## WORK ORDER
From the records below, transcribe exactly the lines that begin at the line with "[89,199,331,217] 具备octopus系列即插即用的特性 ->" and end at the line with "[167,961,355,977] 上显示接收的声音强弱的 ->", both included.

## DATASET EXTRACT
● ● ● ●

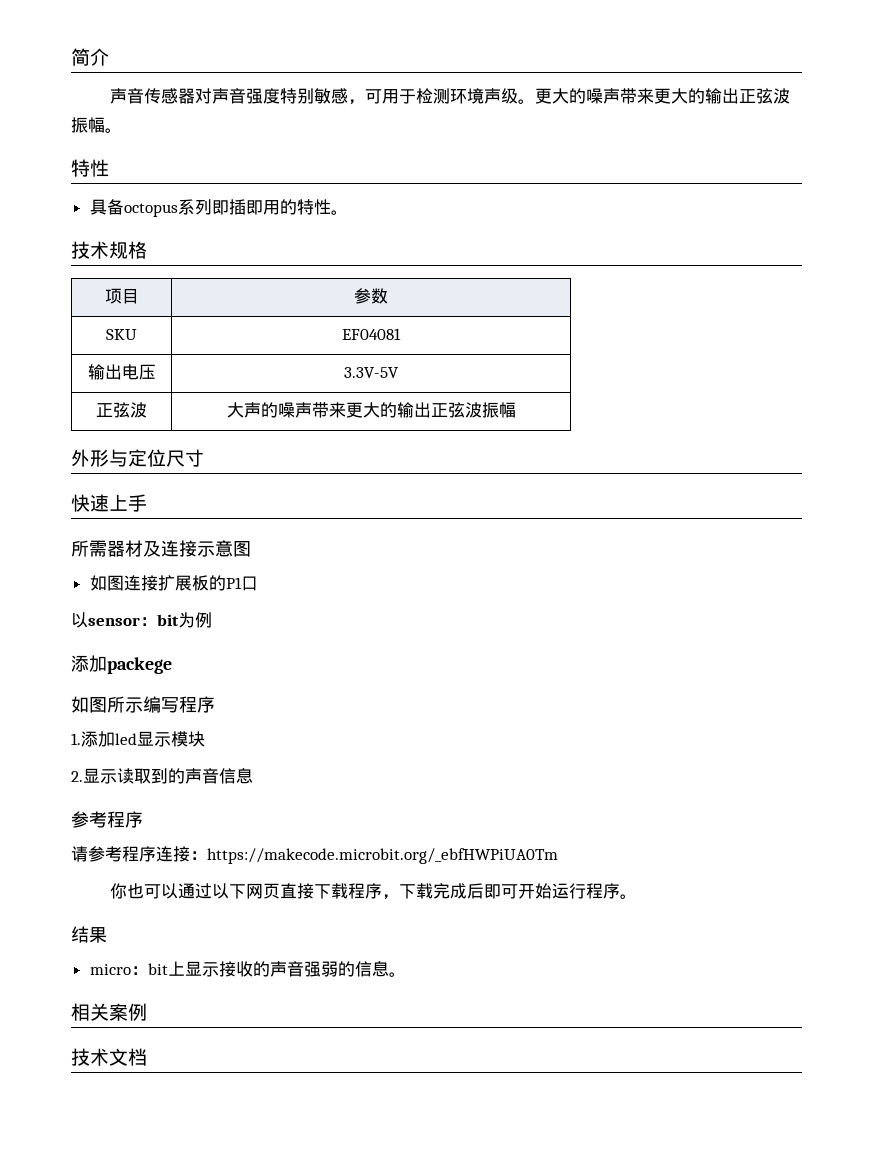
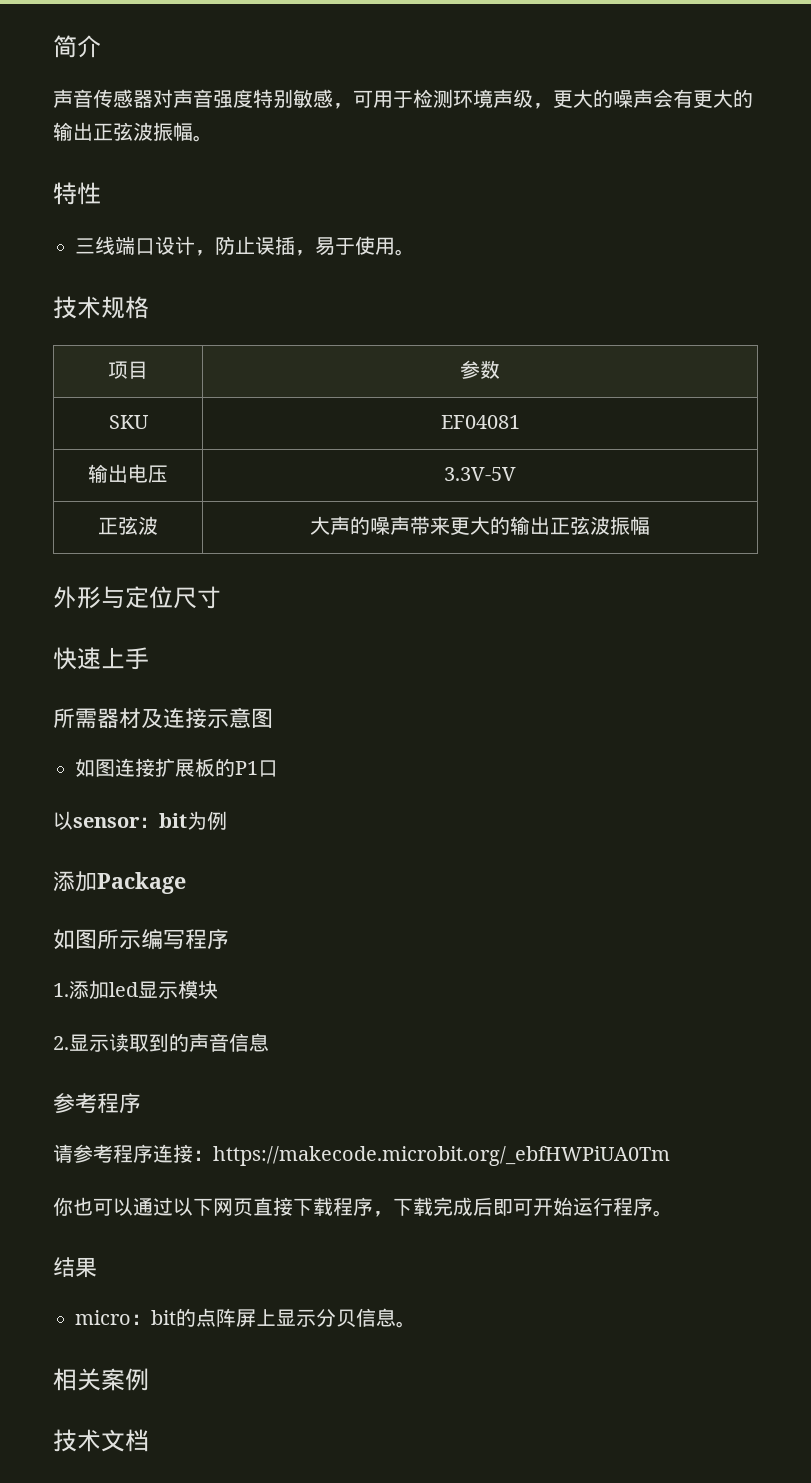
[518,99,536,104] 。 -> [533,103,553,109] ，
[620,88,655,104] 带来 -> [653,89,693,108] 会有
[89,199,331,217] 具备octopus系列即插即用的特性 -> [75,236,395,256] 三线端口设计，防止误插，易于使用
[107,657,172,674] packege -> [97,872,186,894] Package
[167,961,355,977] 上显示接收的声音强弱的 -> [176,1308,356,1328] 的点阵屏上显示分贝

● ● ● ●

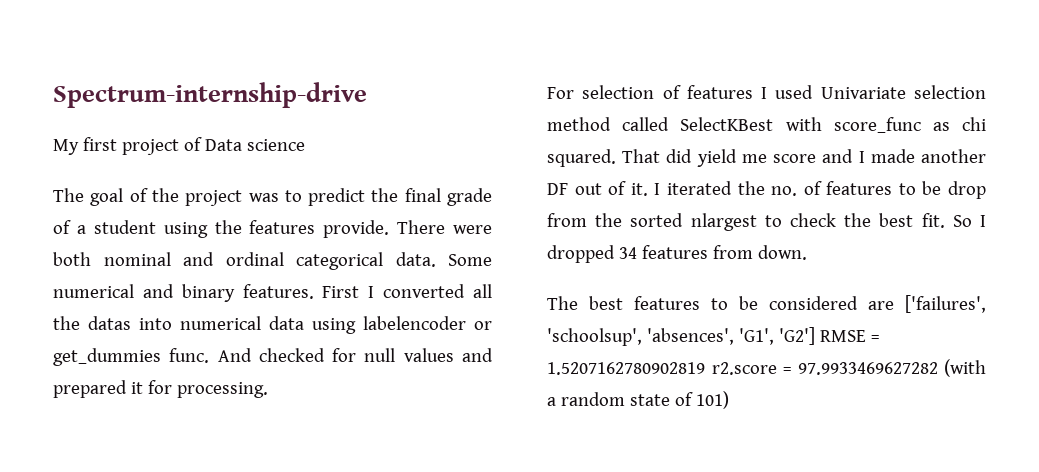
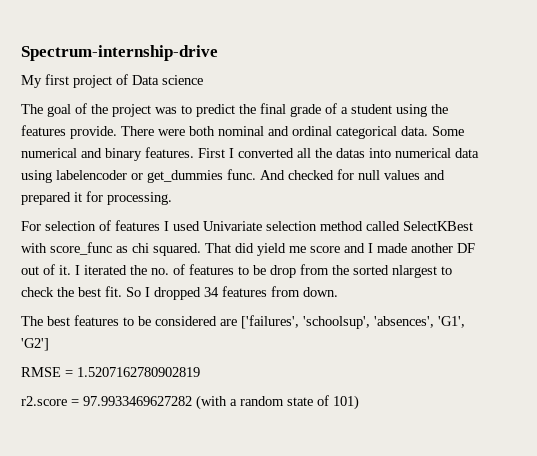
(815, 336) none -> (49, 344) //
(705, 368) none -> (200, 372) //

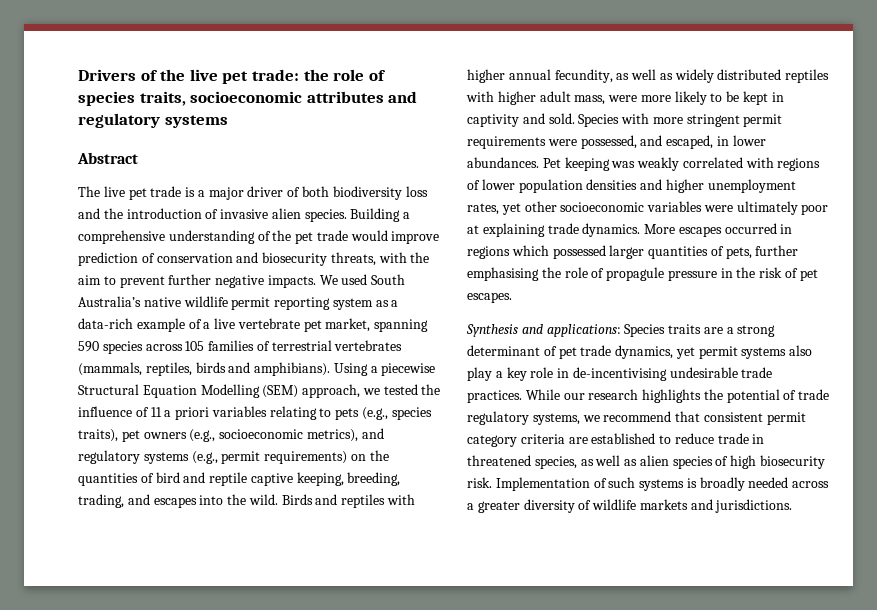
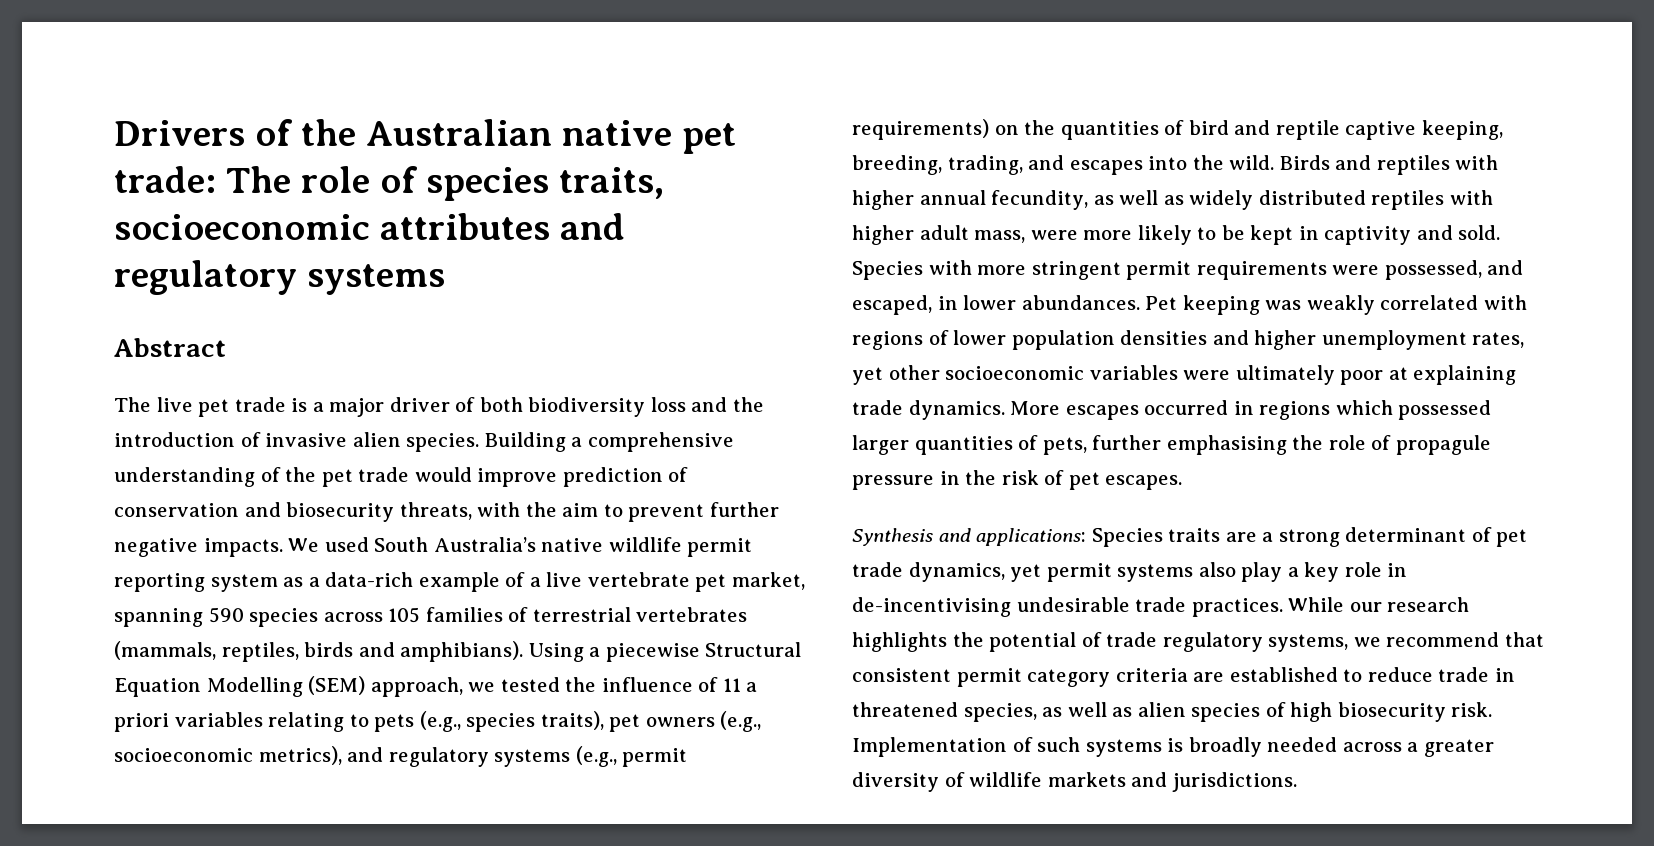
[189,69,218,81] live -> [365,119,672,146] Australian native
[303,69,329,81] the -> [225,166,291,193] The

● ● ● ●

## WRITTEN ANSWER
[89,199,331,217] 具备octopus系列即插即用的特性 -> [75,236,395,256] 三线端口设计，防止误插，易于使用
[107,657,172,674] packege -> [97,872,186,894] Package
[167,961,355,977] 上显示接收的声音强弱的 -> [176,1308,356,1328] 的点阵屏上显示分贝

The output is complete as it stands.